A student prepared a NaOH solution by adding 5.00 mL of 6.0 M NaOH to a flask an

Question

A student prepared a NaOH solution by adding 5.00 mL of 6.0 M NaOH to a flask and adding distilled water to the 300 mL line. After the solution was stirred, it was poured into a buret; the buret read 0.20 mL. Next, a separate buret was used to dispense 20.10 mL of 0.1046 M HCl into a small flask. Phenolphthalein was added to the acid in the small flask. The acid was then titrated with the prepared NaOH solution. At the endpoint, the NaOH buret read 18.46 mL.

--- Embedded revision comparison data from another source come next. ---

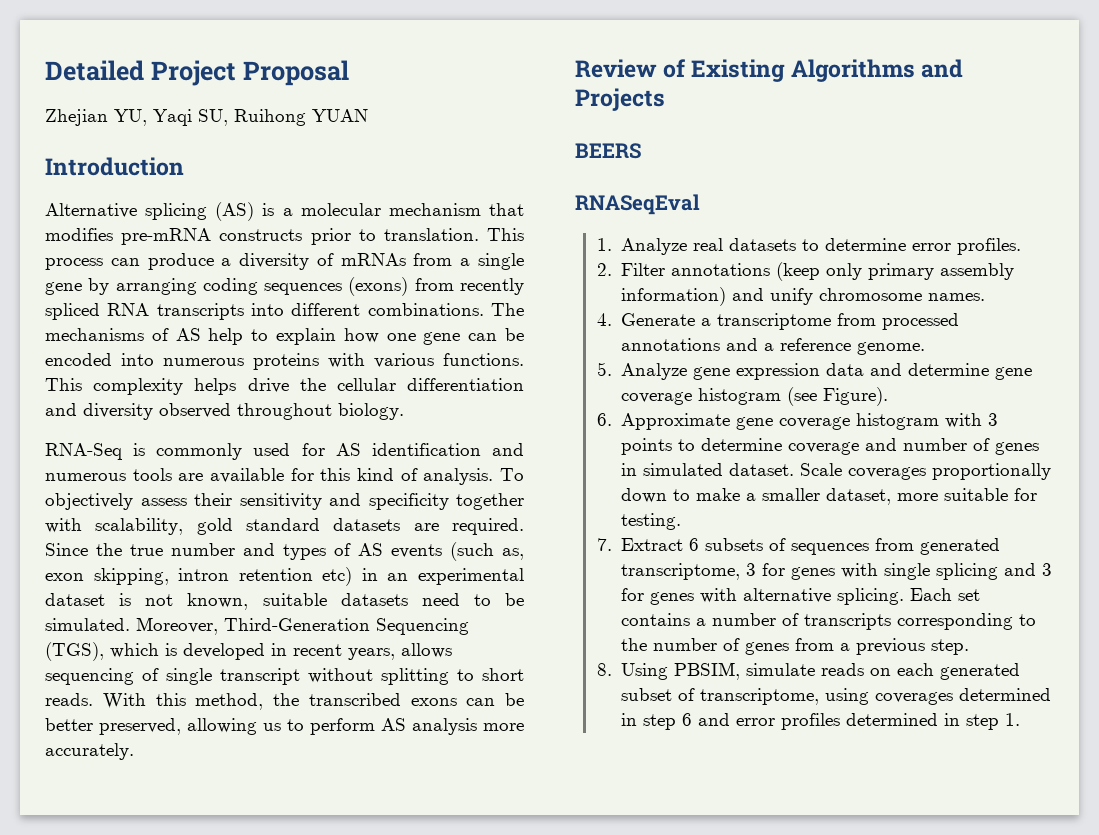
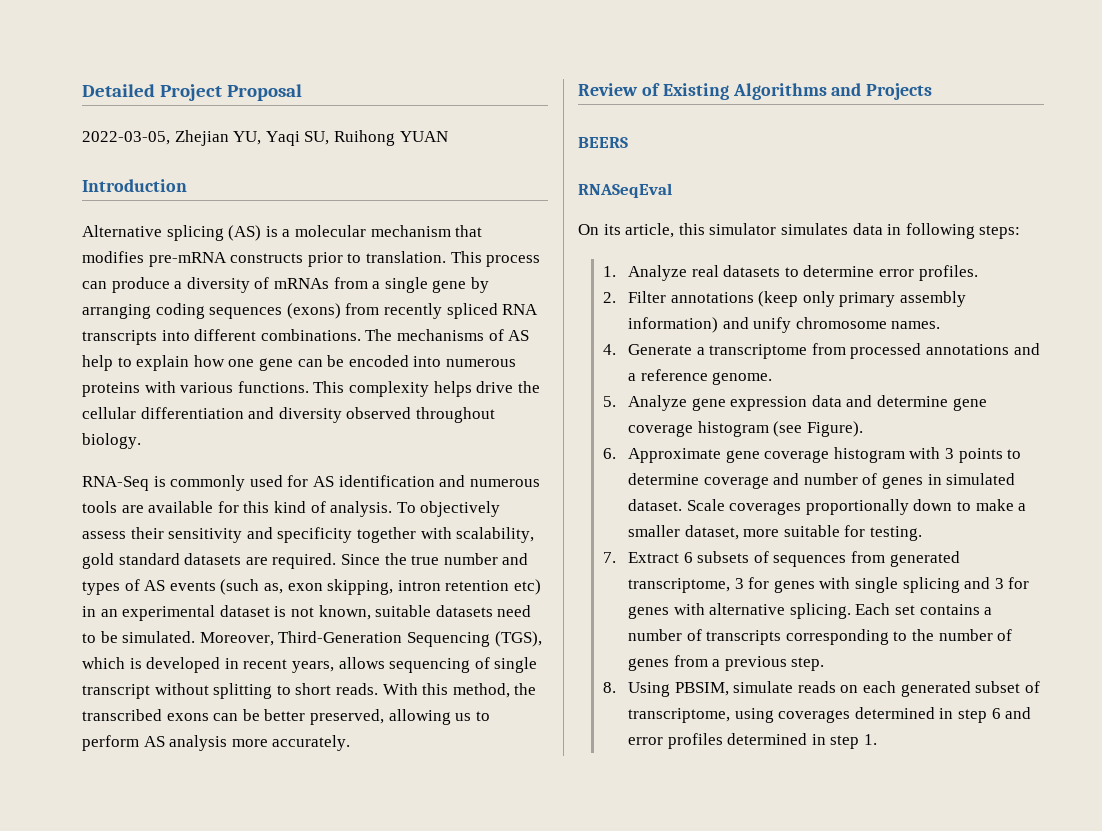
- Zhejian YU, Yaqi SU, Ruihong YUAN
+ 2022-03-05, Zhejian YU, Yaqi SU, Ruihong YUAN
+ On its article, this simulator simulates data in following steps:

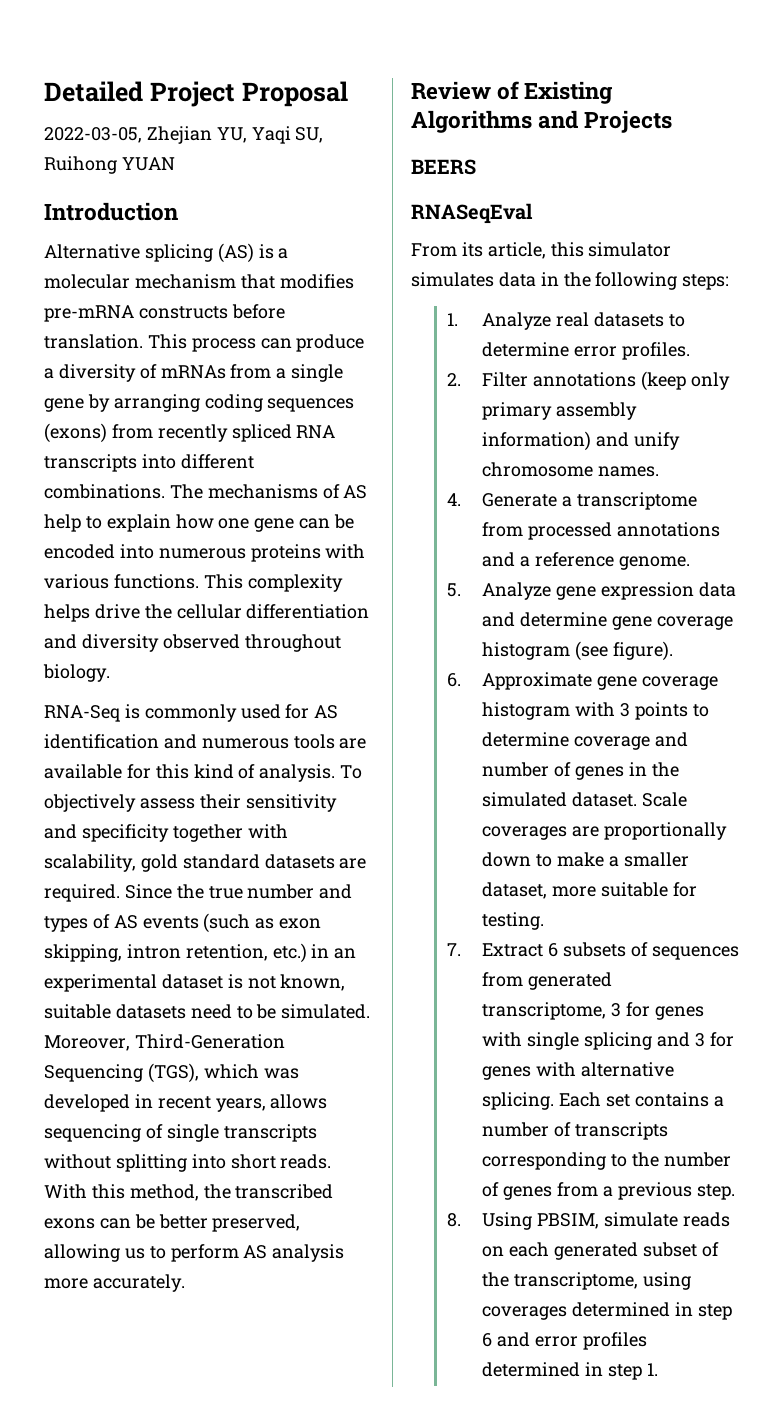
- Alternative splicing (AS) is a molecular mechanism that modifies pre-mRNA constructs prior to translation.
+ Alternative splicing (AS) is a molecular mechanism that modifies pre-mRNA constructs before translation.
- Since the true number and types of AS events (such as, exon skipping, intron retention etc) in an experimental dataset is not known, suitable datasets need to be simulated.
+ Since the true number and types of AS events (such as exon skipping, intron retention, etc.) in an experimental dataset is not known, suitable datasets need to be simulated.
- Moreover, Third-Generation Sequencing (TGS), which is developed in recent years, allows sequencing of single transcript without splitting to short reads.
+ Moreover, Third-Generation Sequencing (TGS), which was developed in recent years, allows sequencing of single transcripts without splitting into short reads.
- On its article, this simulator simulates data in following steps:
+ From its article, this simulator simulates data in the following steps:
- 5. Analyze gene expression data and determine gene coverage histogram (see Figure).
+ 5. Analyze gene expression data and determine gene coverage histogram (see figure).
- 6. Approximate gene coverage histogram with 3 points to determine coverage and number of genes in simulated dataset.
+ 6. Approximate gene coverage histogram with 3 points to determine coverage and number of genes in the simulated dataset.
- Scale coverages proportionally down to make a smaller dataset, more suitable for testing.
+ Scale coverages are proportionally down to make a smaller dataset, more suitable for testing.
- 8. Using PBSIM, simulate reads on each generated subset of transcriptome, using coverages determined in step 6 and error profiles determined in step 1.
+ 8. Using PBSIM, simulate reads on each generated subset of the transcriptome, using coverages determined in step 6 and error profiles determined in step 1.

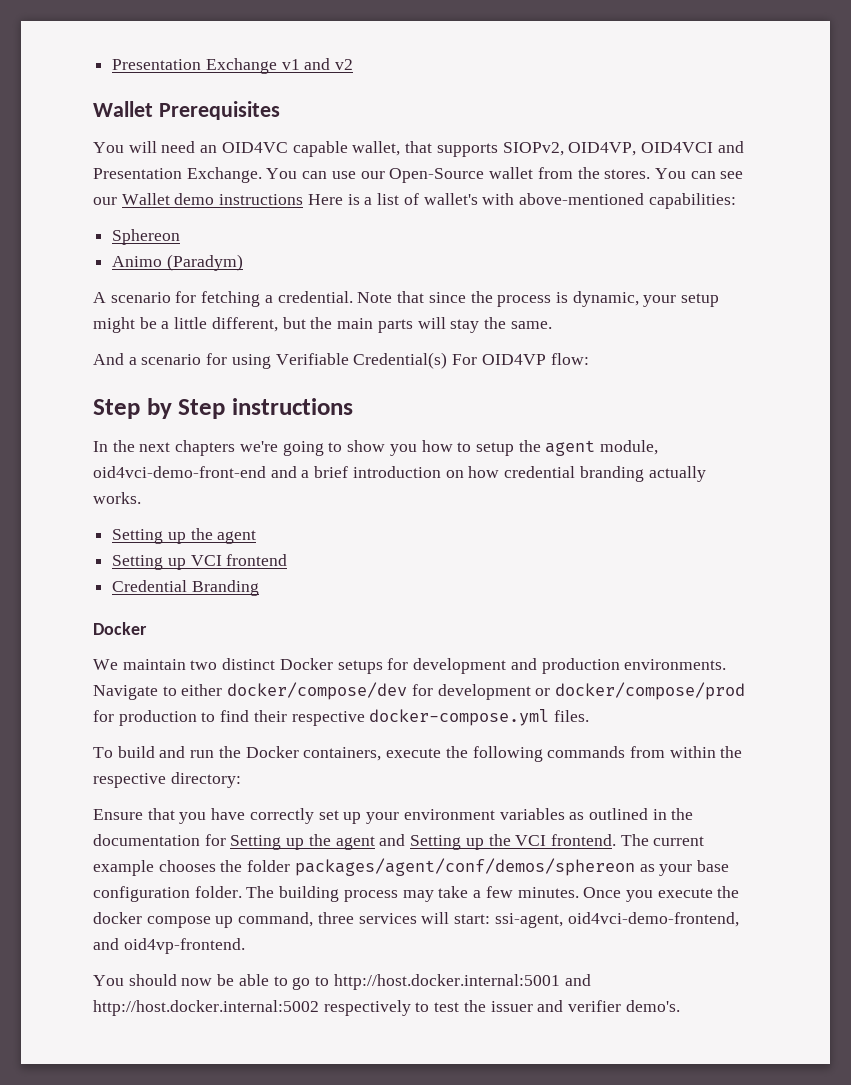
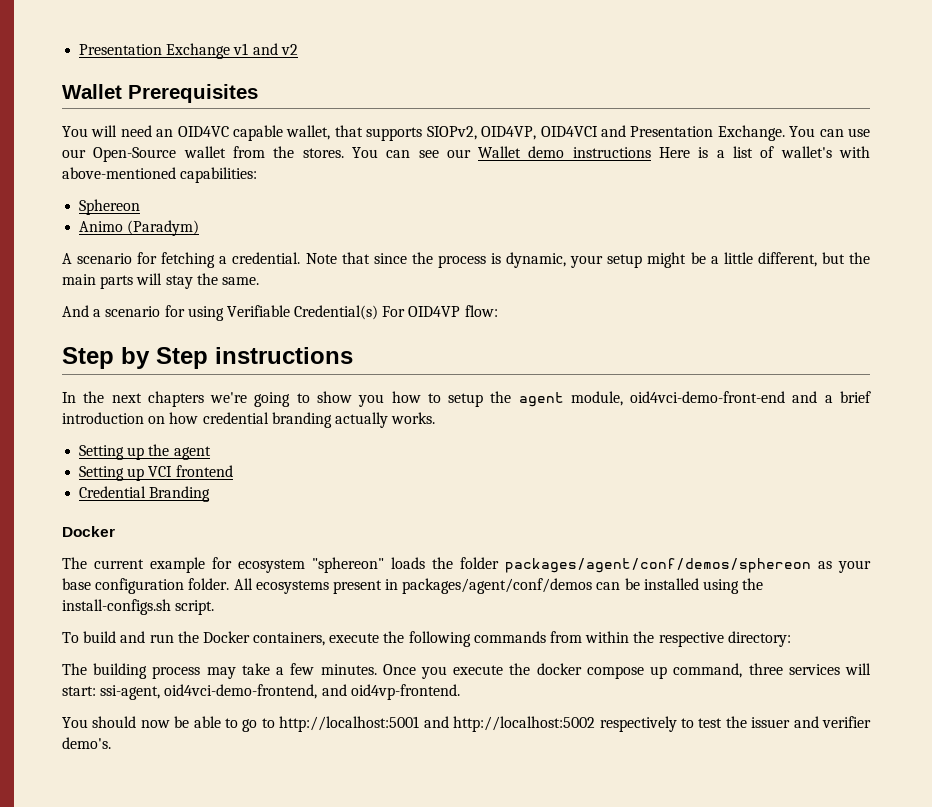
- We maintain two distinct Docker setups for development and production environments. Navigate to either docker/compose/dev for development or docker/compose/prod for production to find their respective docker-compose.yml files.
+ The current example for ecosystem "sphereon" loads the folder packages/agent/conf/demos/sphereon as your base configuration folder. All ecosystems present in packages/agent/conf/demos can be installed using the install-configs.sh script.
- Ensure that you have correctly set up your environment variables as outlined in the documentation for Setting up the agent and Setting up the VCI frontend. The current example chooses the folder packages/agent/conf/demos/sphereon as your base configuration folder.
- You should now be able to go to http://host.docker.internal:5001 and http://host.docker.internal:5002 respectively to test the issuer and verifier demo's.
+ You should now be able to go to http://localhost:5001 and http://localhost:5002 respectively to test the issuer and verifier demo's.

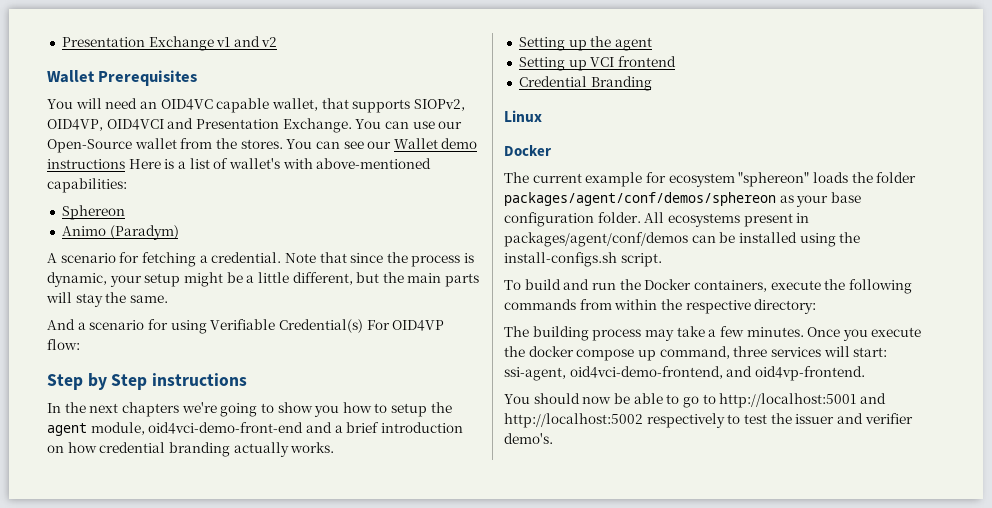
+ Linux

a) How many moles of H+ were used?

b) How many mL of NaOH were used?

c) How many OH- ions were used?

d) What is the concentration of the prepared NaOH solution?

Explanation / Answer

a) 20.10 mL / (1000 mL/L) x 0.1046 mol/L = 0.002102 mol H+

b) 18.46 mL - 0.20 mL = 18.26 mL NaOH

c) I'm assuming you want moles of OH- used... And there are two ways you can calculate this. Theoretically, the moles of H+ = moles of OH-, so the answer could be the same as in part A. Or if you use info from the calculated molarity in part d, you can determine how many moles of OH- you actually used. The numbers are somewhat close.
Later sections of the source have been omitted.